Ivan:  It’s the Hutt that we’ve been seeing in our dreams, right?  
Jay:  Yeah it’s the Hutt of your dreams!

Ivan: Can I get him to say anything that he normally would not because he’s drunk?  Even with a little [hand-waving].

Pahla:  Hutt in a blanket would be a great meal!

Jay:  I told you it was about sex, drugs, and, rock ‘n’ roll.  I only lied about three of them….  I mean two!

Jay: Zonnos the Hutt is going to slither over you and beat you up!

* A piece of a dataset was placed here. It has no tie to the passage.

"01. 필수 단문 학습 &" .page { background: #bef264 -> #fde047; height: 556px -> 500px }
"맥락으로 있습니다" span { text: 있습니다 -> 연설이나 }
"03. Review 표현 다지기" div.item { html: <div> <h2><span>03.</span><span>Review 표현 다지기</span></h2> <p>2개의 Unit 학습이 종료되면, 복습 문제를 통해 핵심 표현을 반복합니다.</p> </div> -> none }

T.O.M.: All the girls in OSG are solicitors.

Pahla: Hey Jay, did we take those extinct people off the planet?
Jay: We’ll just forget that you forgot that….

Ivan: EMPATHY!
Jay: He is.  Pay your vitality.
Ivan:  Ooh my one vitality, that I get back in 1/11th of an hour?

Ivan:  I’m sorry for abusing force powers.

Jay:  It makes them violent.  Remember, violent?
Group:  Urrrrrrrrrrrrgh.
Ivan: Yeah, damn nonviolent Jedi way.

Pahla:  We aren’t getting Leia addicted to the dark side; we’re getting her addicted to Tempest.  There’s a difference you know!

T.O.M:  Hey, since when has it been dark outside?

Pahla:  Can I undress this American girl?
Jay:  Yes, yes

Pahla: Doll hair is very hard to …
Lynn:  Grow back

Ivan: Should we be nice and give them ours?  No, let’s just butcher them!!!
Jay: Thank you Kyle Gaul.

Pahla:  She didn’t tell us to take care of the spice lords.
Ivan, et al.:  Yes she did.
Jay:  Jeff says…. Yes

T.O.M: It’s already 10:00?  Where did all the time go?  giggle, giggle, giggle …10 minutes of giggling from all the players!!

Jay:  Make a Spot and Secret Hidey thing check.

T.O.M:  I can taste the barbeque!
Pahla: There was not barbeque.

Ivan:  Pahla, you can lean on me.
Jay:  Hey, one person per cushion, please!

Ivan:  Jeff wanted me captured!

Jay:  T.O.M, is it an ice cream cone?
TOM:  No, it’s a dagger!

Jay:  Paper doesn’t grow on trees, you know?